YearFees Earned or Paid in Cash ($)Stock Awards (DSUs) ($)DSU Grant DateTotal ($)
202475,000 274,938 May 10, 2024 349,938
  • Director pay structure: Non-employee directors receive $350,000 annually, split $75,000 cash and $275,000 DSUs, with DSUs vesting after one year; chairs receive an additional $35,000 (split $5,000 cash/$30,000 DSUs), and the Board Chair receives $100,000 (split $25,000 cash/$75,000 DSUs). Bowen is not a chair.
  • DSU acceleration: If a director has completed one year of service, 100% of DSUs accelerate upon departure.

Performance Compensation

  • Not applicable: Akamai does not disclose director performance-based pay; director equity is granted as DSUs with time-based vesting (no performance metrics).

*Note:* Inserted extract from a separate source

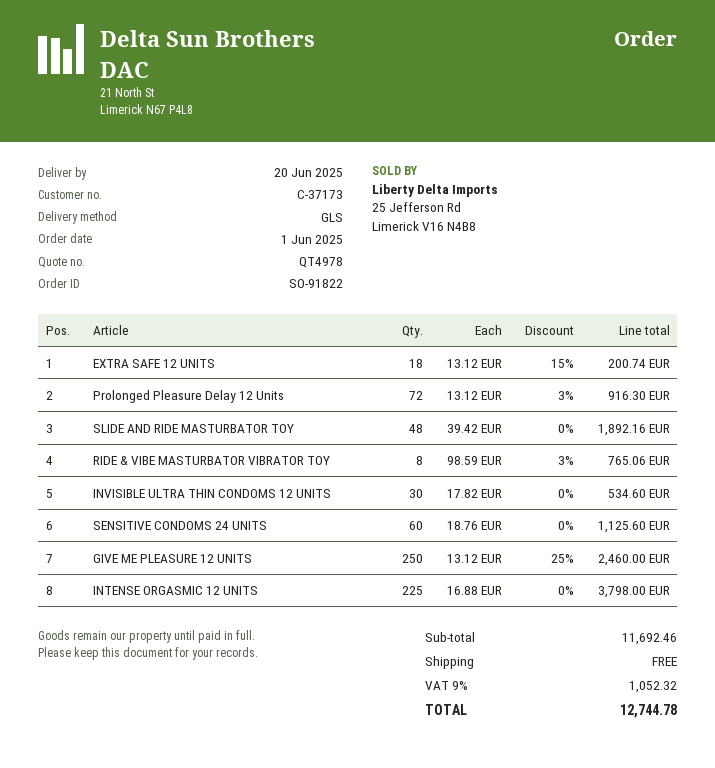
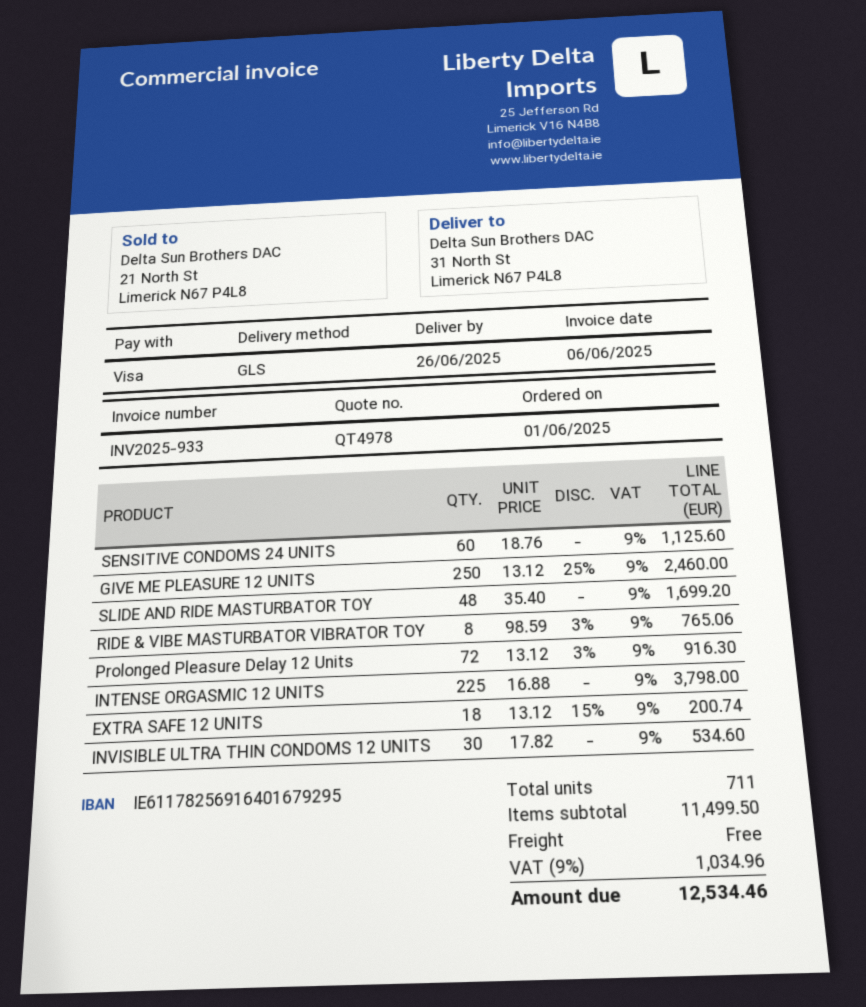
delivery date: 2025-06-20 -> 2025-06-26
SLIDE AND RIDE MASTURBATOR TOY: 48 x 39.42 = 1892.16 -> 48 x 35.40 = 1699.20
subtotal: 11692.46 -> 11499.50
tax: 9% = 1052.32 -> 9% = 1034.96
total: 12744.78 -> 12534.46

Other Directorships & Interlocks

CompanyRelationship to AKAMPotential Interlock/ConflictDisclosure Status
NYSE (ICE subsidiary)No disclosed business relationship with AkamaiMarket infrastructure governance experience; potential industry-wide regulatory overlapNo related-party transactions disclosed for 2024
Intercontinental Exchange (ICE)No disclosed business relationship with AkamaiOverlap with market infrastructure; not in Akamai’s core lines of businessNo related-party transactions disclosed for 2024
Neuberger BermanNo disclosed business relationship with AkamaiInvestment management; not overlapping with Akamai operationsNo related-party transactions disclosed for 2024

Expertise & Qualifications

  • Regulatory, securities, market risk and public policy expertise (CFTC background).
  • Corporate finance, M&A, strategic transactions, and governance expertise from Latham & Watkins partnership.
  • Experience leading ESG initiatives and programs.
  • Serves on Audit (financial reporting, internal control, cybersecurity) and ESG (governance, board refreshment, ESG oversight) committees, aligning skills to risk and oversight needs.

Equity Ownership

HolderBeneficial SharesShares OutstandingOwnership %Unvested DSUs (12/31/2024)Hedging/Pledging
Sharon Bowen5,455 150,387,475 0.0036% (computed from cited values)3,015 Hedging and pledging prohibited for directors and officers
  • Ownership guidelines: Directors must hold shares equal to 5x the base annual cash retainer; directors have 3 years to comply; all directors are currently in compliance. Vested but undistributed DSUs count toward guidelines; unvested awards do not.
  • Options: Akamai did not grant stock options in 2024.

Governance Assessment

  • Strengths

    • Independence, appropriate committee alignment (Audit and ESG), and robust committee activity (Audit: 9 meetings; ESG: 5 meetings).
    • Attendance threshold met (>75% for Board and committees); participation in annual meeting.
    • Strong governance policies: anti-hedging/anti-pledging; director ownership guidelines (5x retainer) with compliance; DSU majority for director pay (equity alignment).
    • No related-party transactions disclosed for 2024; compensation committee interlocks none; independent compensation consultants used for program design.
    • Shareholder alignment signals: 2024 say-on-pay approval ~92% for executive program, reflecting investor support of pay practices overseen by the Board.
  • Potential risks/RED FLAGS

    • Multiple external roles (NYSE Chair; ICE; Neuberger Berman) suggest high time commitments; however, Akamai disclosures indicate attendance thresholds met and independence maintained.
    • DSU acceleration upon departure after one year can reduce holding horizons at exit, though standard in director programs.
    • No specific conflicts identified; Company reports no related-party transactions for 2024.
  • Additional governance context

    • Audit Committee oversight explicitly covers cybersecurity, privacy, and resiliency; Board receives quarterly risk updates, with increased focus on cybersecurity risk.
    • Independent Chair structure separates Board leadership from CEO role.
    • ESG Committee oversees director independence determinations, board refreshment, and ESG strategy.

Overall, Bowen’s regulatory and governance expertise complements Akamai’s risk and ESG oversight needs, with equity-heavy director pay, ownership guidelines, and no related-party transactions supporting investor alignment. Attendance and independence disclosures mitigate concerns about external commitments.